Dzień sie chyli ku końcowi, odowłania nie było, moja teoria nie sprawdziła się
, więc sprawy nie było.
No właśnie, czy naprawdę nie było?
O ile w sytuacji z STR otrzymaliśmy klarowne wyjaśnienie "poprawności" manewru Sebastiana, o tyle tutaj dalej nic nie wiemy.
Z jednej strony Rubiq, w bardzo fajny sposób, starał się zaprezentować swój sposób interpretacji sygnalizacji na torze, ja pozostawałem (i pozostaję nadal) sceptyczny. Nadal nie wiemy co oznaczają stałe żółte światła, nadal nie wiemy, co oznacza wywieszona, a nie łopocząca (a tylko taka jest opisana w regulaminie FIA) żółta flaga, zawieszona w dodatku ponad żółto-czerwoną.

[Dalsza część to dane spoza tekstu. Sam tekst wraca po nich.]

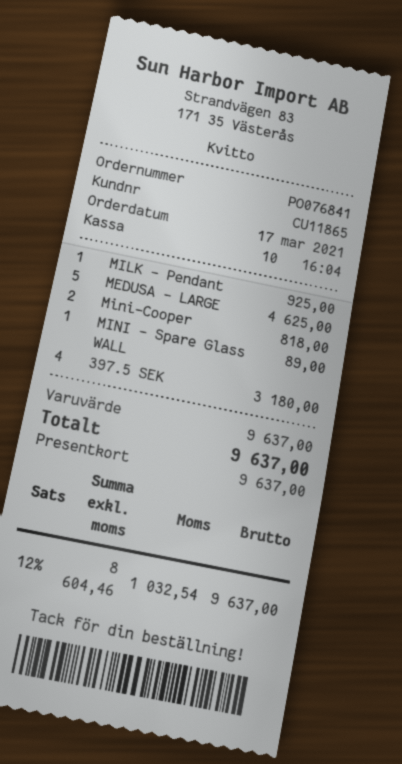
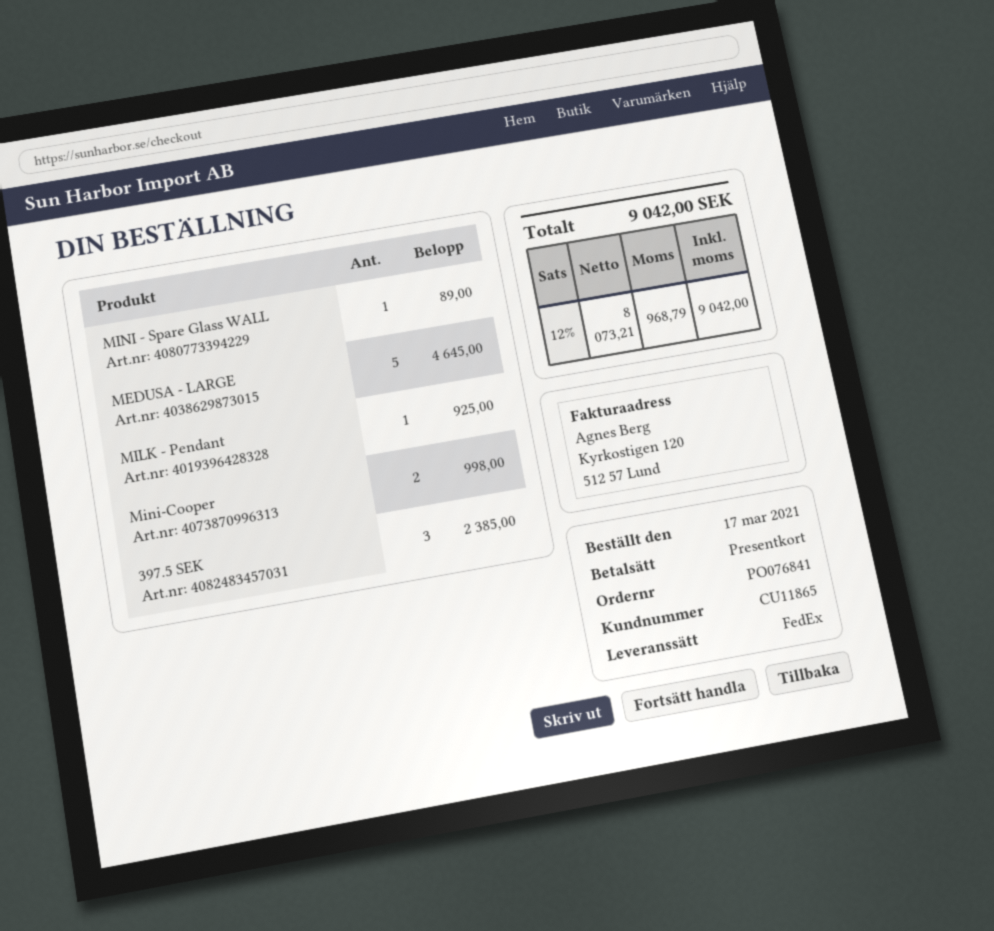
MEDUSA - LARGE: 5 for 4625.00 -> 5 for 4645.00
Mini-Cooper: 2 for 818.00 -> 2 for 998.00
397.5 SEK: 4 for 3180.00 -> 3 for 2385.00
net: 8604.46 -> 8073.21
tax: 12% = 1032.54 -> 12% = 968.79
total: 9637.00 -> 9042.00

Jedyne co mamy, to wypowiedzi stewarda i innych różnej maści "znafcuf", analizy internautów, itp, itd, a nie mamy jednej prostej rzeczy:
punktu w regulaminie, który dokładnie opisuje wymienione wyżej oznaczenia.

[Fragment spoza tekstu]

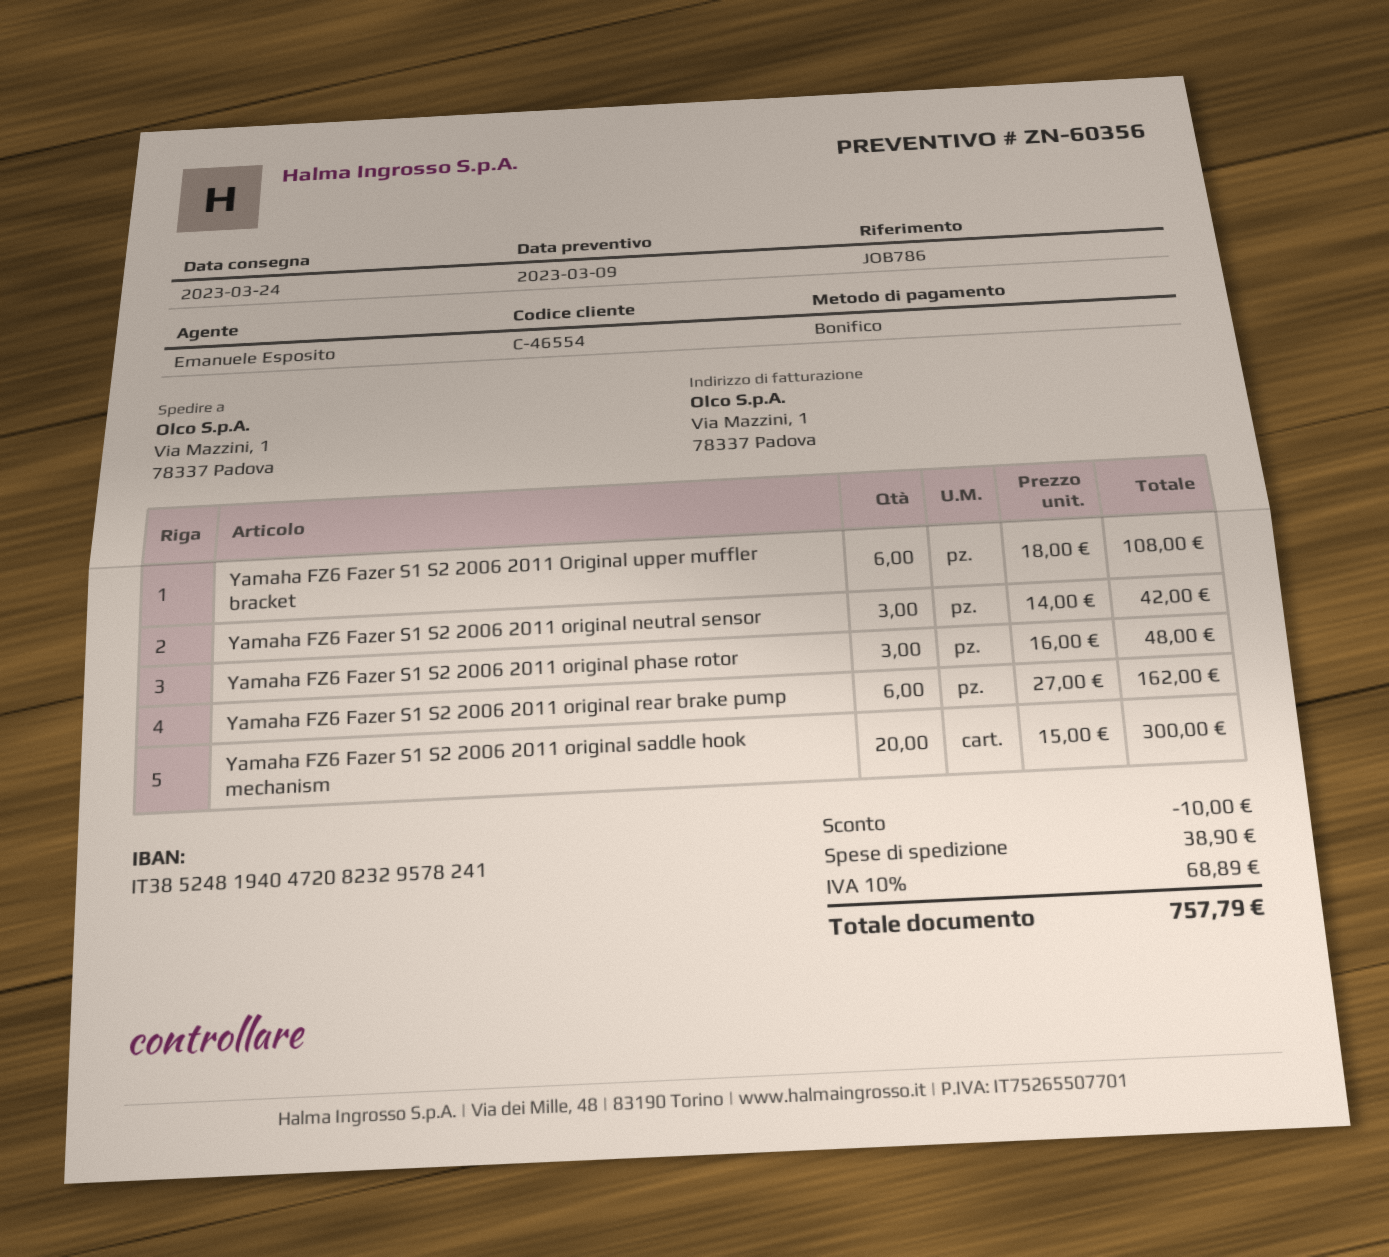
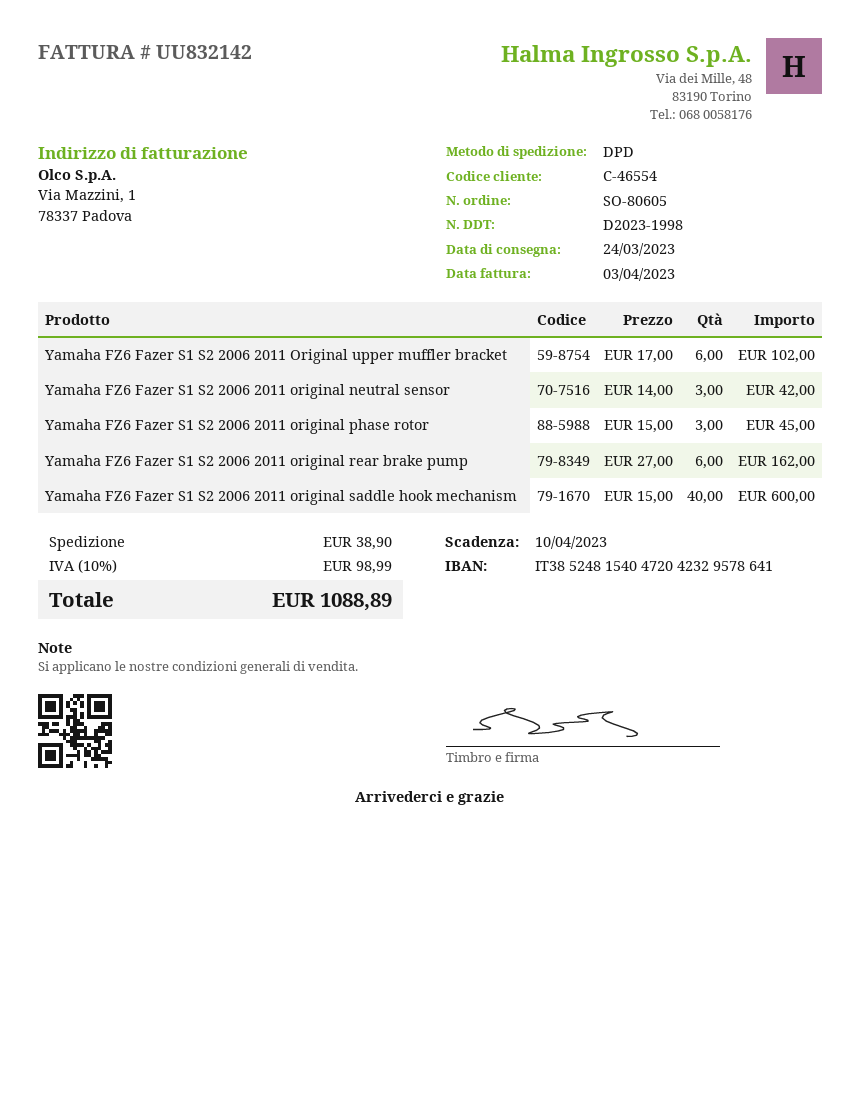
bank account: IT3852481940472082329578241 -> IT3852481540472042329578641
Yamaha FZ6 Fazer S1 S2 2006 2011 Original upper muffler bracket: 6 x 18.00 = 108.00 -> 6 x 17.00 = 102.00
Yamaha FZ6 Fazer S1 S2 2006 2011 original phase rotor: 3 x 16.00 = 48.00 -> 3 x 15.00 = 45.00
Yamaha FZ6 Fazer S1 S2 2006 2011 original saddle hook mechanism: 20 x 15.00 = 300.00 -> 40 x 15.00 = 600.00
discount: 10.00 -> none
tax: 10% = 68.89 -> 10% = 98.99
total: 757.79 -> 1088.89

Szkoda, że w ogólnodostępnym regulaminie pominięto tak ewidentne informacje, kóte jak widać mogą mieć kluczowe znaczenie dla "czytania" wyścigu.

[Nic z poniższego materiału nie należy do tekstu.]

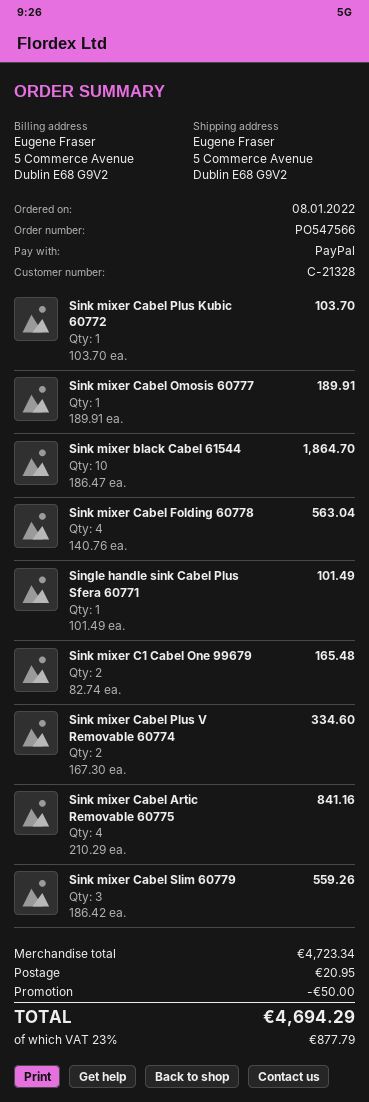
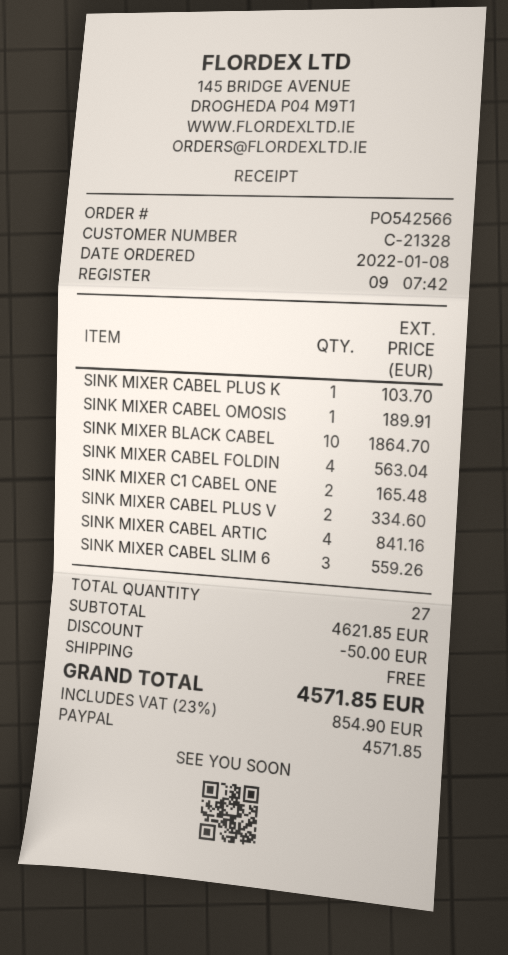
order number: PO547566 -> PO542566
Single handle sink Cabel Plus Sfera 60771: 1 for 101.49 -> none
subtotal: 4723.34 -> 4621.85
shipping: 20.95 -> 0.00
tax: 23% = 877.79 -> 23% = 854.90
total: 4694.29 -> 4571.85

Nie kibicowałem ani Alonso, ani Vettelowi. Moi dwaj faworyci nie liczyli się w walce o majstra, więc tytuł Trzykrotnego (któregokolwiek) miałem i mam w 4literach. Mam nadzieję, że bawiliście się dobrze tymi dywagacjami, a mnie zmusiły one do ruszenia owych 4liter i odświeżenia wiedzy.
PZDR
"Mój Bóg śpi w pokoju obok. Rusz Go, a wydłubię ci oczy plastikową łyżeczką "
...lataj synku nisko i powoli... jak mówiła mama do młodego pilota.